La tension en Iran monte d'un cran alors que les manifestations se poursuivent face à une répression féroce. Plus de 600 manifestants auraient perdu la vie depuis le début des troubles, selon l'ONG Iran Human Rights. Dans un contexte déjà explosif, le président américain Donald Trump a décidé de menacer de sanctions douanières tous les pays commerçant avec l'Iran, entrant ainsi dans un jeu de tensions diplomatiques qui pourrait avoir des répercussions majeures.
Sur son réseau Truth Social, Trump a affirmé que ceux qui échangeraient avec Téhéran seraient frappés d'une taxe de 25%. Cette menace vise principalement la Chine, le principal partenaire commercial de l'Iran, ce qui pourrait aggraver encore la situation économique du pays. Loin de se laisser intimider, les autorités iraniennes ont organisé des manifestations massives pour montrer leur force et leur soutien au gouvernement, tandis que l'ayatollah Ali Khamenei a qualifié ces démonstrations de réponse directe aux provocations américaines.

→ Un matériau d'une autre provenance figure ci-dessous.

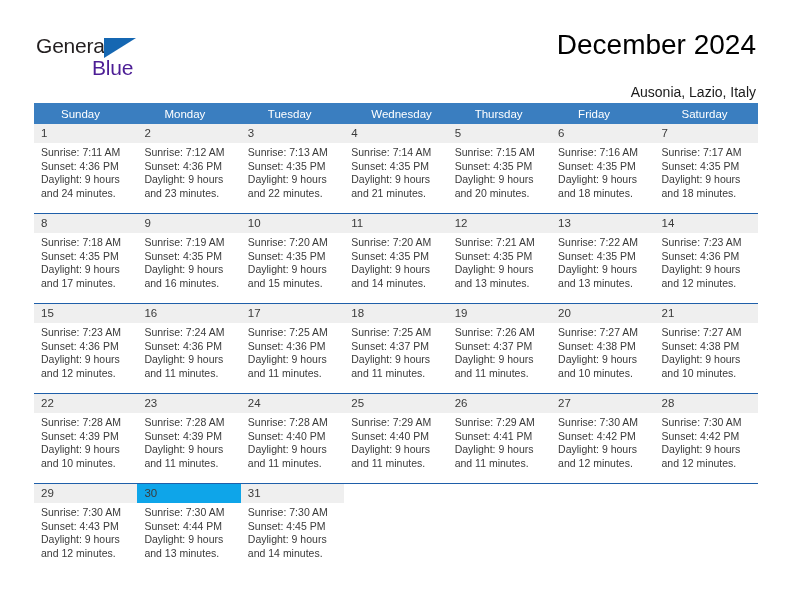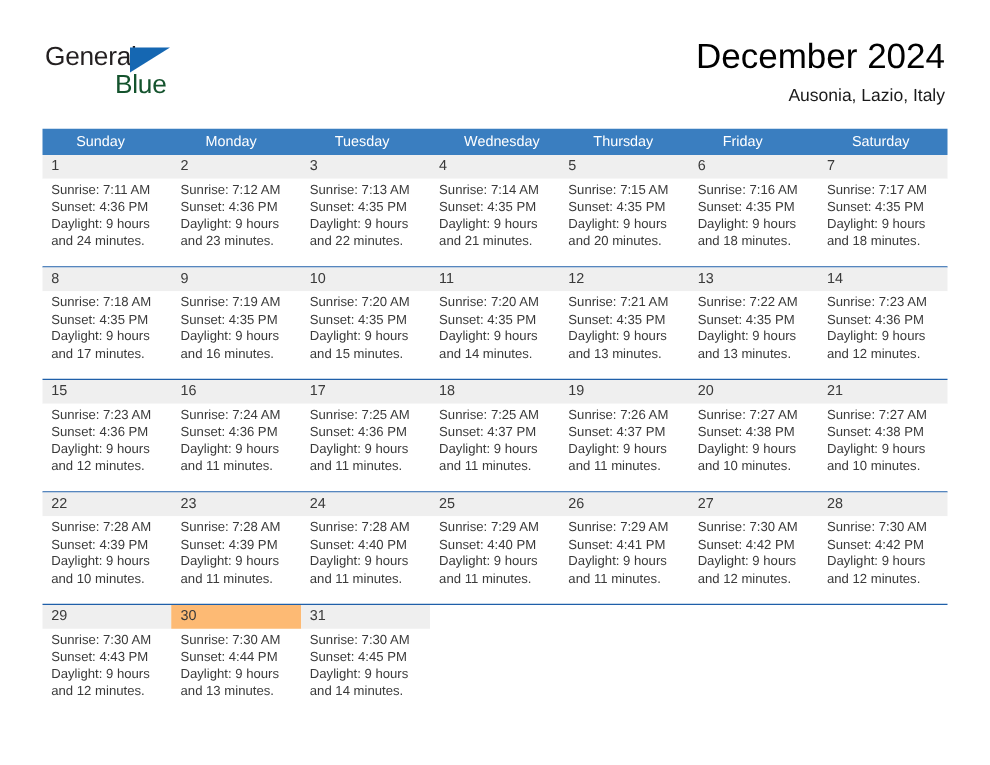"Blue" .logo-blue { color: #14532d -> #4c1d95 }
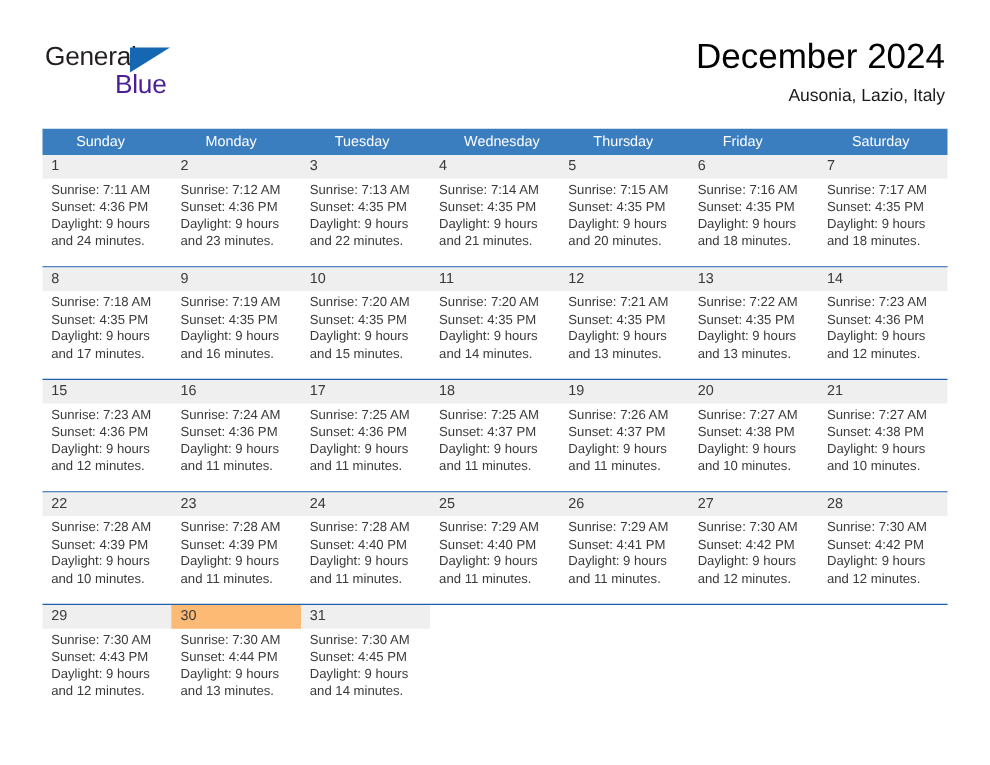"Ausonia, Lazio, Italy" .cal-subtitle { margin-top: 4px -> 20px }
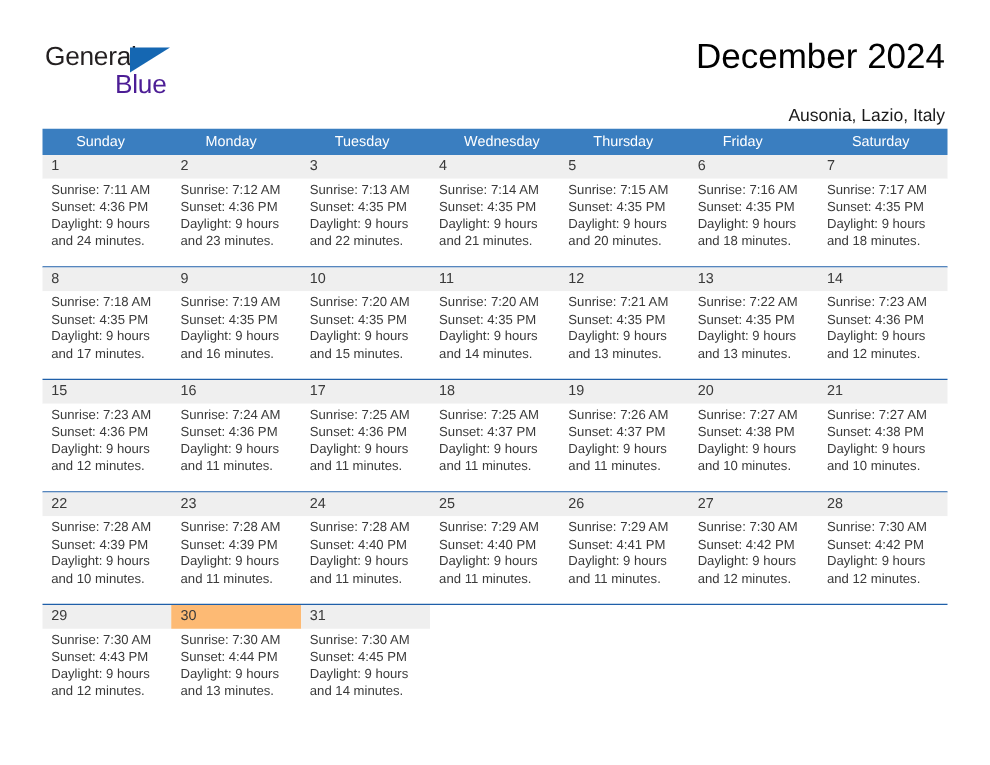"30" div.daynum-cell { background: #fdba74 -> #0ea5e9 }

Les images diffusées par les chaînes d'État montrent des milliers de personnes rassemblées à Téhéran, scandant des slogans anti-américains. Le président du Parlement, Mohammad Bagher Ghalibaf, a déclaré que l'Iran est en guerre contre des "terroristes" et a menacé Trump d'une leçon "inoubliable" en cas d'intervention. Ces tensions surviennent alors que l'Iran impose depuis le 8 janvier une coupure de l'internet, compliquant la circulation d'informations sur la répression. La situation humanitaire est particulièrement alarmante, avec des hôpitaux saturés de blessés et une diminution critique des stocks de sang, comme l'indique le Centre pour les droits de l'homme en Iran.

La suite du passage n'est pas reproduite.